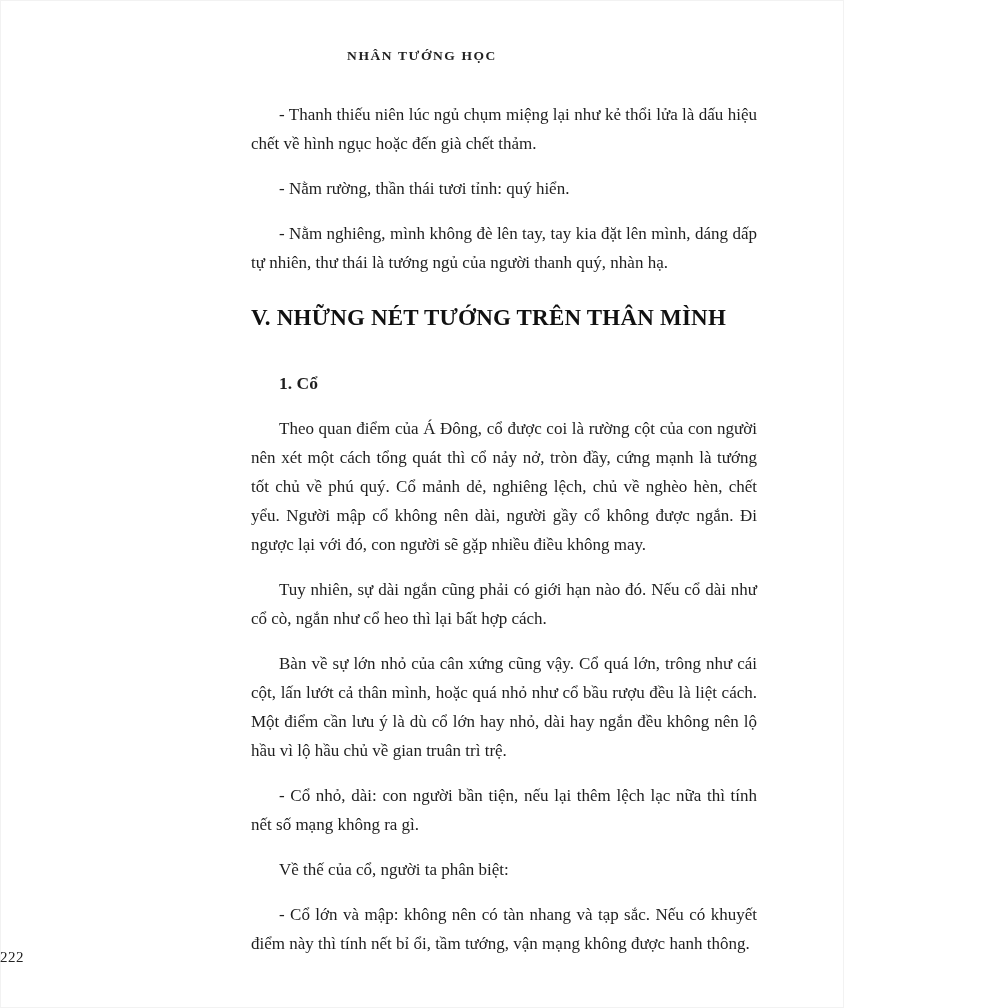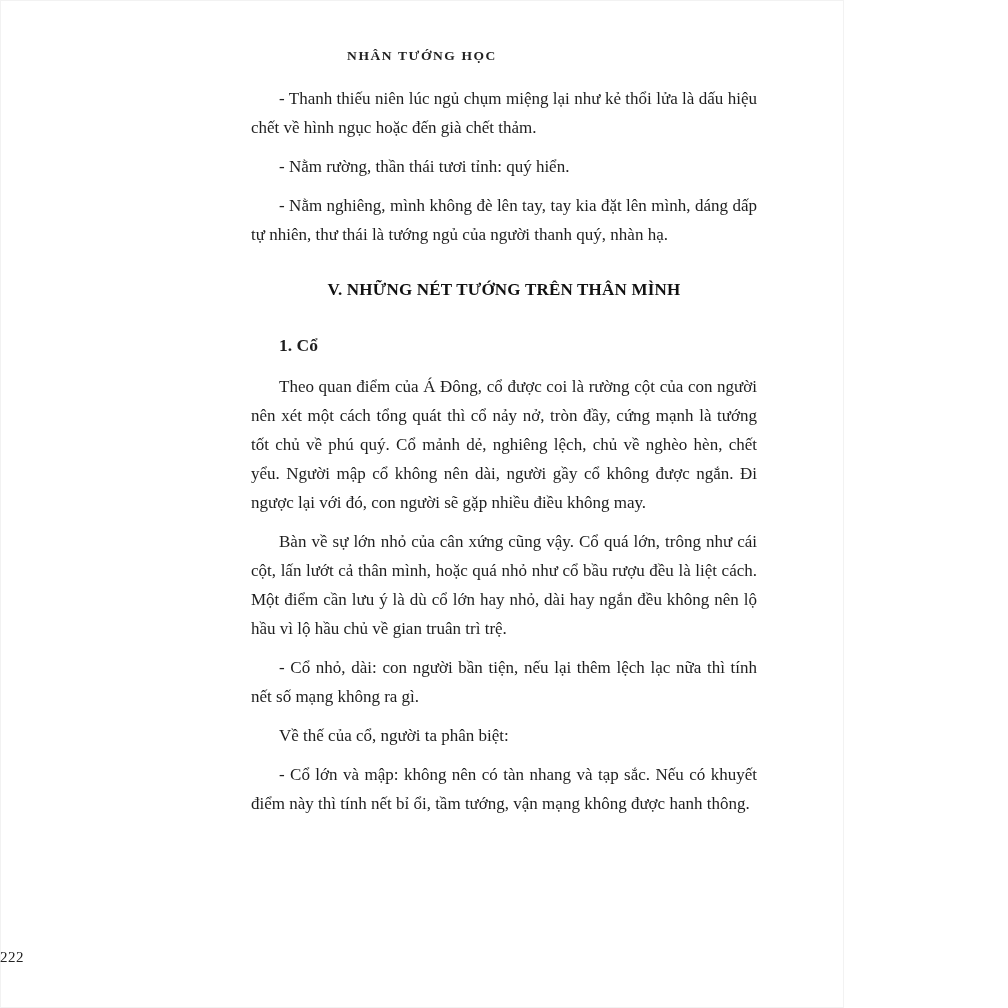--- a/index.html
+++ b/index.html
@@ -35,27 +35,26 @@
     .content {
       position: absolute;
       top: 84px;
       left: 251px;
       width: 506px;
       font-size: 17px;
       line-height: 29px;
       text-align: justify;
     }
     .content p {
-      margin: 0 0 10px 0;
+      margin: 16px 0 10px 0;
       text-indent: 28px;
     }
     .section-heading {
-      margin: 26px 0 26px 0;
-      text-align: center;
-      font-size: 17px;
+      margin: 26px 0 36px 0;
+      font-size: 23px;
       font-weight: bold;
       line-height: 30px;
       color: #111111;
       letter-spacing: 0.2px;
     }
     .subsection-heading {
       margin: 12px 0 12px 0;
       font-size: 17.5px;
       font-weight: bold;
       text-indent: 28px;
@@ -84,20 +83,21 @@
     <p>- Nằm rường, thần thái tươi tỉnh: quý hiển.</p>
 
     <p>- Nằm nghiêng, mình không đè lên tay, tay kia đặt lên mình, dáng dấp tự nhiên, thư thái là tướng ngủ của người thanh quý, nhàn hạ.</p>
 
     <div class="section-heading">V. NHỮNG NÉT TƯỚNG TRÊN THÂN MÌNH</div>
 
     <div class="subsection-heading">1. Cổ</div>
 
     <p>Theo quan điểm của Á Đông, cổ được coi là rường cột của con người nên xét một cách tổng quát thì cổ nảy nở, tròn đầy, cứng mạnh là tướng tốt chủ về phú quý. Cổ mảnh dẻ, nghiêng lệch, chủ về nghèo hèn, chết yểu. Người mập cổ không nên dài, người gầy cổ không được ngắn. Đi ngược lại với đó, con người sẽ gặp nhiều điều không may.</p>
 
+    <p>Tuy nhiên, sự dài ngắn cũng phải có giới hạn nào đó. Nếu cổ dài như cổ cò, ngắn như cổ heo thì lại bất hợp cách.</p>
 
     <p>Bàn về sự lớn nhỏ của cân xứng cũng vậy. Cổ quá lớn, trông như cái cột, lấn lướt cả thân mình, hoặc quá nhỏ như cổ bầu rượu đều là liệt cách. Một điểm cần lưu ý là dù cổ lớn hay nhỏ, dài hay ngắn đều không nên lộ hầu vì lộ hầu chủ về gian truân trì trệ.</p>
 
     <p>- Cổ nhỏ, dài: con người bần tiện, nếu lại thêm lệch lạc nữa thì tính nết số mạng không ra gì.</p>
 
     <p>Về thế của cổ, người ta phân biệt:</p>
 
     <p>- Cổ lớn và mập: không nên có tàn nhang và tạp sắc. Nếu có khuyết điểm này thì tính nết bỉ ổi, tầm tướng, vận mạng không được hanh thông.</p>
 
   </div>

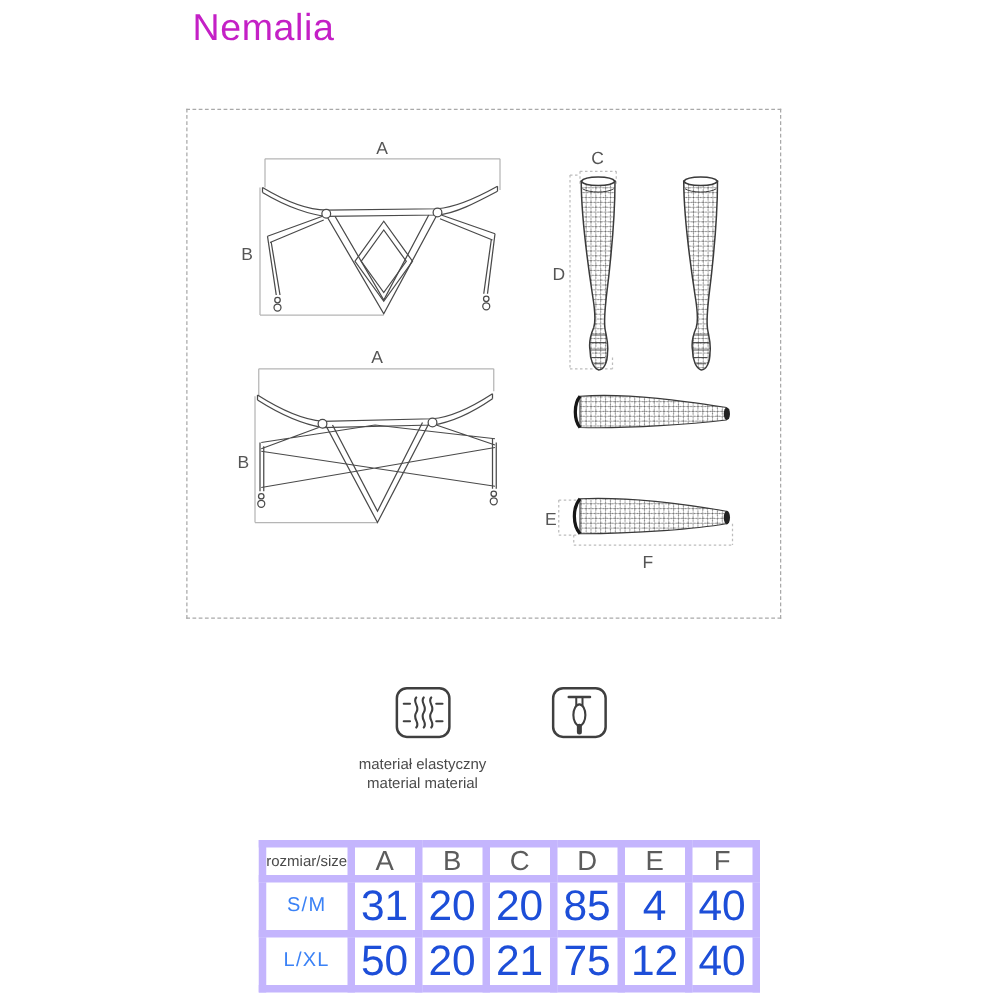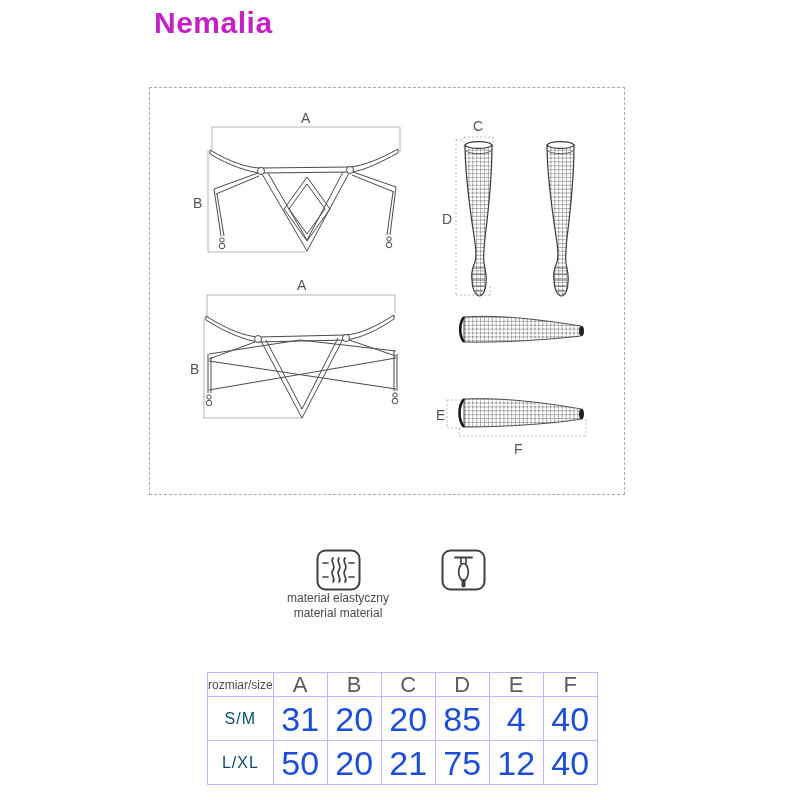--- a/index.html
+++ b/index.html
@@ -1,38 +1,38 @@
 <!DOCTYPE html>
 <html><head>
 <meta charset="utf-8">
 <style>
   html,body{margin:0;padding:0;background:#ffffff;width:800px;height:800px;
     font-family:"Liberation Sans","DejaVu Sans",sans-serif;position:relative;overflow:hidden;}
   .abs{position:absolute;}
   
-  #title{left:154px;top:6px;font-size:30px;font-weight:700;letter-spacing:.5px;}
+  #title{left:154px;top:6px;font-size:30px;font-weight:400;letter-spacing:.5px;}
   
   #panel{left:149px;top:87px;width:476px;height:408px;border:1px dashed #a9a9a9;box-sizing:border-box;}
   #panel svg{display:block;}
   
   .feature{display:flex;flex-direction:column;align-items:center;width:150px;}
   #feat1{left:263px;top:549px;}
   #feat2{left:388px;top:549px;}
-  .feature .cap{text-align:center;font-size:12px;line-height:15px;color:#4a4a4a;}
+  .feature .cap{margin-top:13px;text-align:center;font-size:12px;line-height:15px;color:#4a4a4a;}
   
   #sizeTable{left:207px;top:672px;border-collapse:collapse;table-layout:fixed;}
-  #sizeTable td,#sizeTable th{border:1px solid #c4b5fd;text-align:center;vertical-align:middle;
+  #sizeTable td,#sizeTable th{border:6px solid #c4b5fd;text-align:center;vertical-align:middle;
     padding:0;line-height:1;font-weight:400;box-sizing:border-box;}
   #sizeTable .c0{width:60px;}
   #sizeTable .cv{width:54px;}
   #sizeTable tr.hdr{height:24px;}
   #sizeTable tr.row{height:44px;}
   .hdr .c0{font-size:12px;color:#4a4a4a;}
   .hdr .cv{font-size:22px;color:#5c5c5c;}
-  .row .c0{font-size:16px;color:#0c4a6e;letter-spacing:1px;}
+  .row .c0{font-size:16px;color:#3b82f6;letter-spacing:1px;}
   .row .cv{font-size:34px;color:#1d4ed8;}
 </style>
 </head>
 <body>
 
 <div id="title" class="abs" style="color:#c420c6;">Nemalia</div>
 
 <div id="panel" class="abs">
   <svg width="474" height="406" viewBox="0 0 474 406">
     <defs>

--- --- ---

Requirement:
Keeping both end lines, retype exactly the lines from the first line of the material through the line that contains "16px 0 10px 0;", but not the pictures.

Your solution:
--- a/index.html
+++ b/index.html
@@ -35,27 +35,26 @@
     .content {
       position: absolute;
       top: 84px;
       left: 251px;
       width: 506px;
       font-size: 17px;
       line-height: 29px;
       text-align: justify;
     }
     .content p {
-      margin: 0 0 10px 0;
+      margin: 16px 0 10px 0;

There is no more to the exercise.